あまり興味がそそられないイグニは空返事。

だが、遅れて強力な痛みが飛んできた。

『いっって!? 何!? なんで急にビンタ!?!?』

『大事な話じゃ! ちゃんと聞けェッ!』

『だ、だって! モテてるのに本当にモテてるか分かんなくなるって意味わかんないじゃん! 馬鹿だよそれ!』

『今まで黙っておったんじゃがイグニ。お前は馬鹿じゃ』

『……お、俺が……馬鹿……?』

衝撃の事実に閉口するイグニ。

『じゃから、よく聞け。不安になった時こそが、賭けるべきとき。己の成果と、己の努力の真価を試す時なのじゃ……っ!』

『うーん。じいちゃんの話、回りくどいんだよね。さっさと結論だけ話してよ』

『…………』

幼きイグニによる言葉の右ストレートがルクスのボディを見事に捉えた。

『……ごほん。つまり、不安になったら聞けば良いのじゃ』

『聞く?』

『そう。女たちに聞けば良いのじゃ』

『ど、どういうこと?』

『自分のことを、好きなのかどうか。
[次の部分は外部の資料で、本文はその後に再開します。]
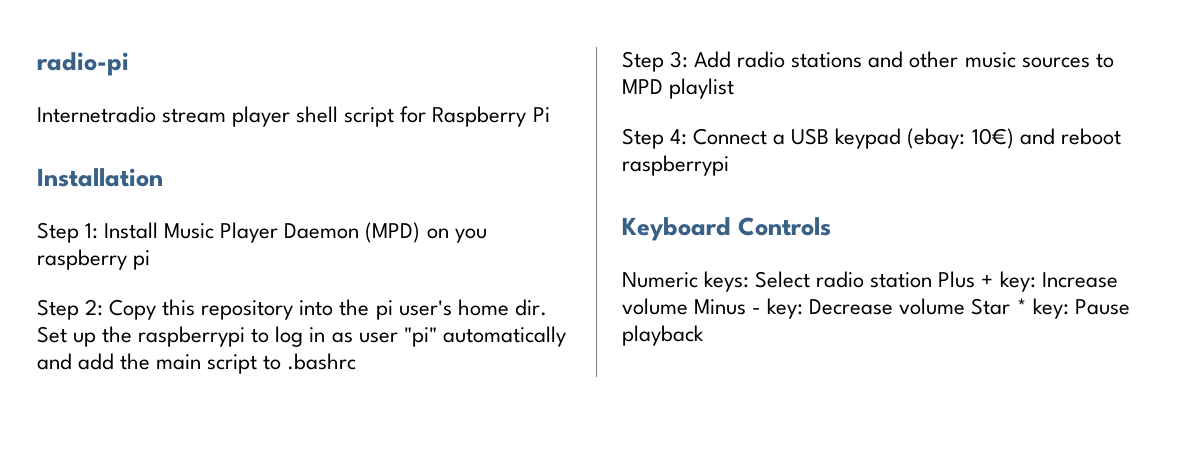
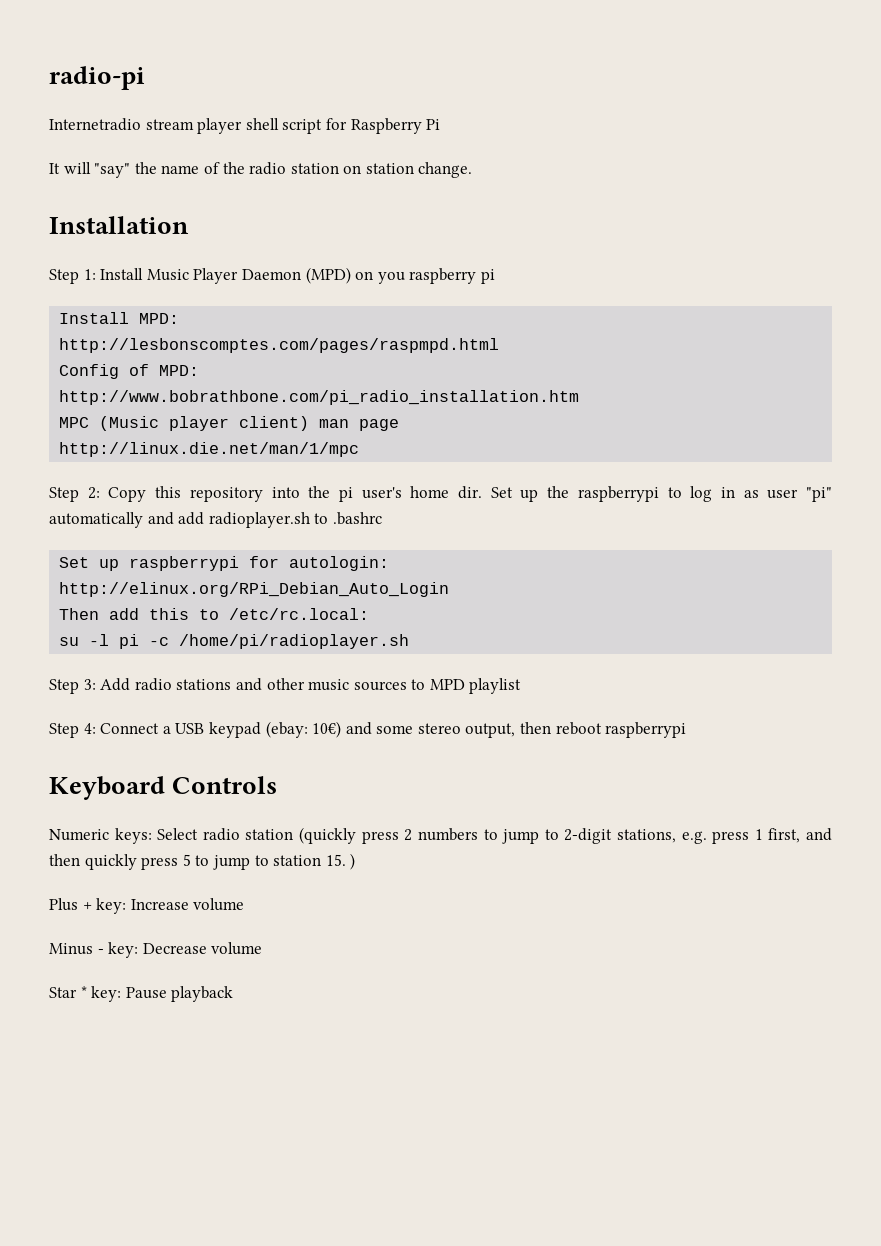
(550, 114) none -> [49,162,473,178] // It will "say" the name of the radio station on station change.
(151, 260) none -> [59,312,180,324] [59,338,500,353] [59,364,200,379] [59,390,580,405] [59,416,400,431] [59,442,360,457] // Install MPD: // http://lesbonscomptes.com/pages/raspmpd.html // Config of MPD: // http://www.bobrathbone.com/pi_radio_installation.htm // MPC (Music player client) man page // http://linux.die.net/man/1/mpc
[120,353,258,374] the main script -> [208,512,310,528] radioplayer.sh
(357, 361) none -> [59,556,390,571] [59,582,450,597] [59,608,370,620] [59,634,410,649] // Set up raspberrypi for autologin: // http://elinux.org/RPi_Debian_Auto_Login // Then add this to /etc/rc.local: // su -l pi -c /home/pi/radioplayer.sh
(1055, 136) none -> [376,722,552,738] some stereo output, then
(933, 280) none -> [299,827,832,844] [49,853,356,870] (quickly press 2 numbers to jump to 2-digit stations, e.g. press 1 first, and then quickly press 5 to jump to station 15. ) //
(688, 306) none -> (245, 904) //
(966, 306) none -> (263, 948) //

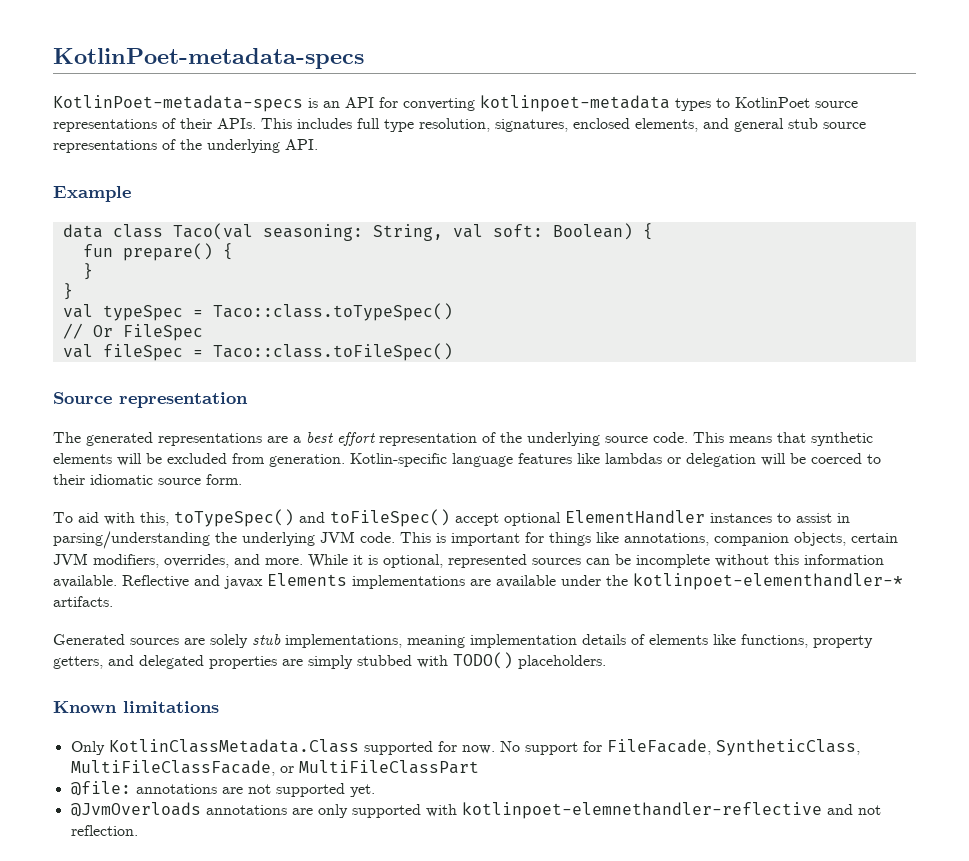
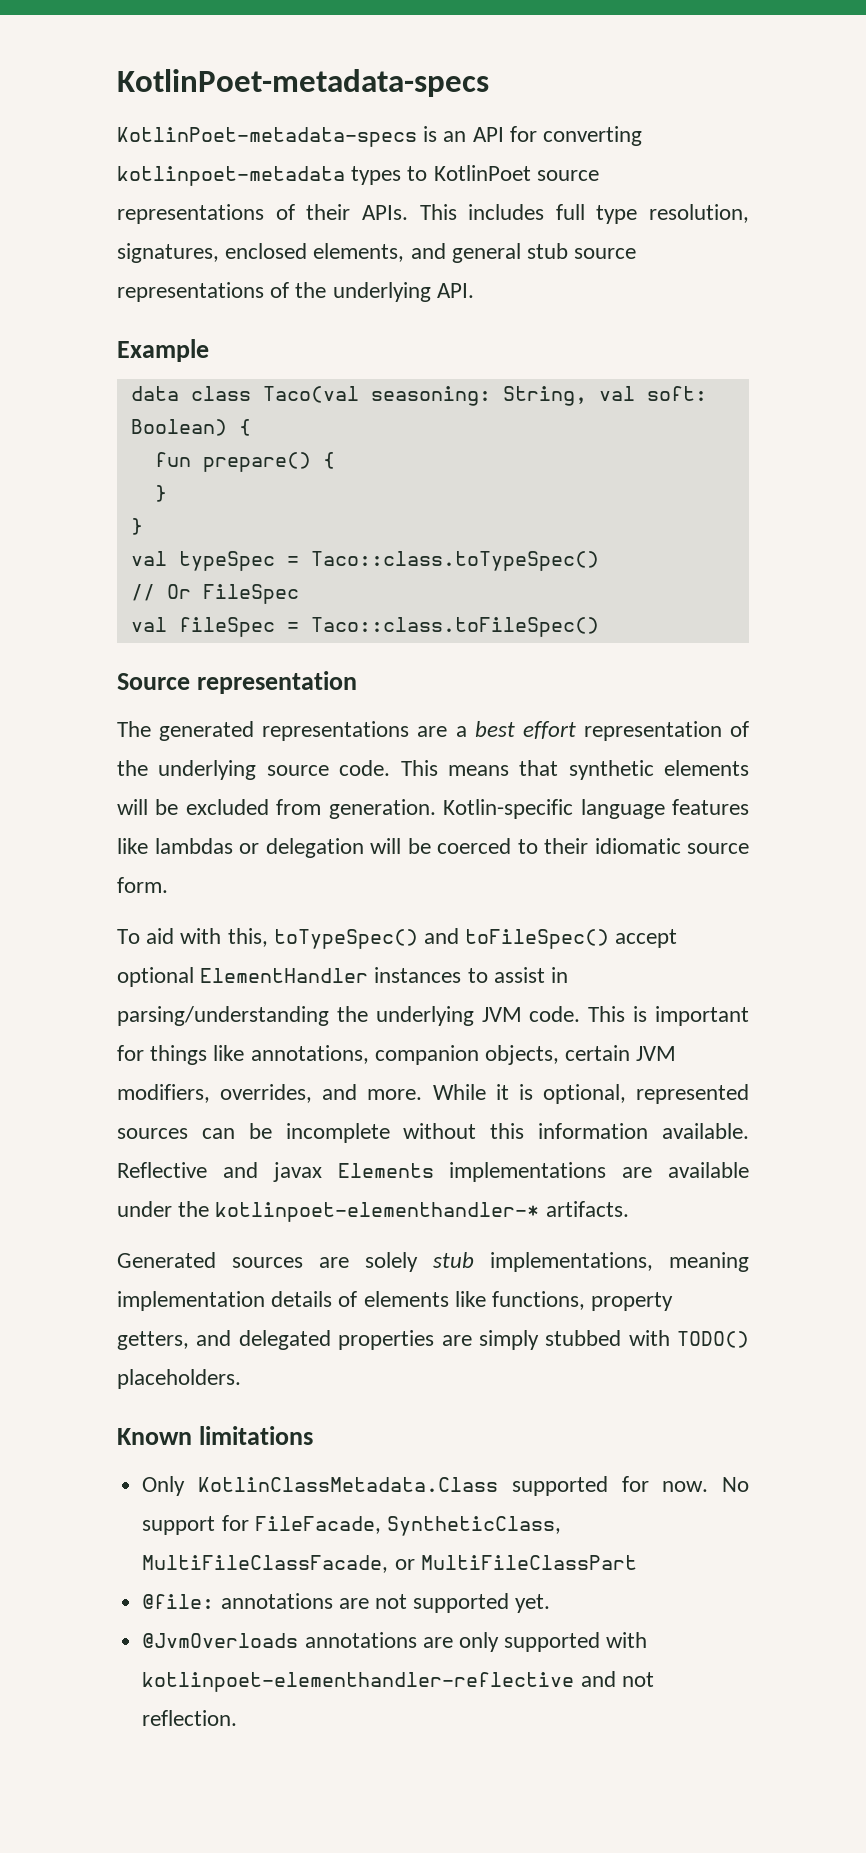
[461,802,822,819] kotlinpoet-elemnethandler-reflective -> [142,1672,575,1692] kotlinpoet-elementhandler-reflective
ちゃんと言葉にして、聞けば良い』

『……え、で、でも……そんなことしたら、気持ち悪がられない?』

『だからこそッ! 努力の真価が問われるのじゃッ!!』

『……努力の……真価……!?』

『お前に好きかと聞かれて気持ち悪がらないという信頼をそこまでで作れているかどうか……! それがそこで明らかになるのだッ!!』

『そ、そういうこと……!?』

『そうだ! 故にイグニ! 研鑽せよッ! 一層励めッ!』

『う、うん! 頑張るよ!!』

――――――――――

そうだ! この言葉はじいちゃんの言葉だ!!

じいちゃんが昔言っていたモテいるかどうか分からなくなる状態がまさに今!

ちょうど今なのだ……ッ!!

じいちゃんが言っていたことは正しかった……ッ!

俺は……馬鹿だ……ッ!!!

「こんなことしか言えないけどぉ……。イグニ君、大丈夫?」

「はい! エレノア先生。ありがとうございます! 先生のおかげで道が開けそうです!」

「そう? なら良かったわぁ」

イグニは颯爽と立ち上がると、先生に一礼して相談室を後にする……途中で、ふと尋ねた。

「先生」

「なぁに?」

「先生って、俺のこと好きですか?」

その言葉にエレノア先生はわずかに目を丸くすると、微笑んだ。

「先生はみんなが大好きよぉ」

「ありがとうございます!!」

イグニのテンションは有頂天になった。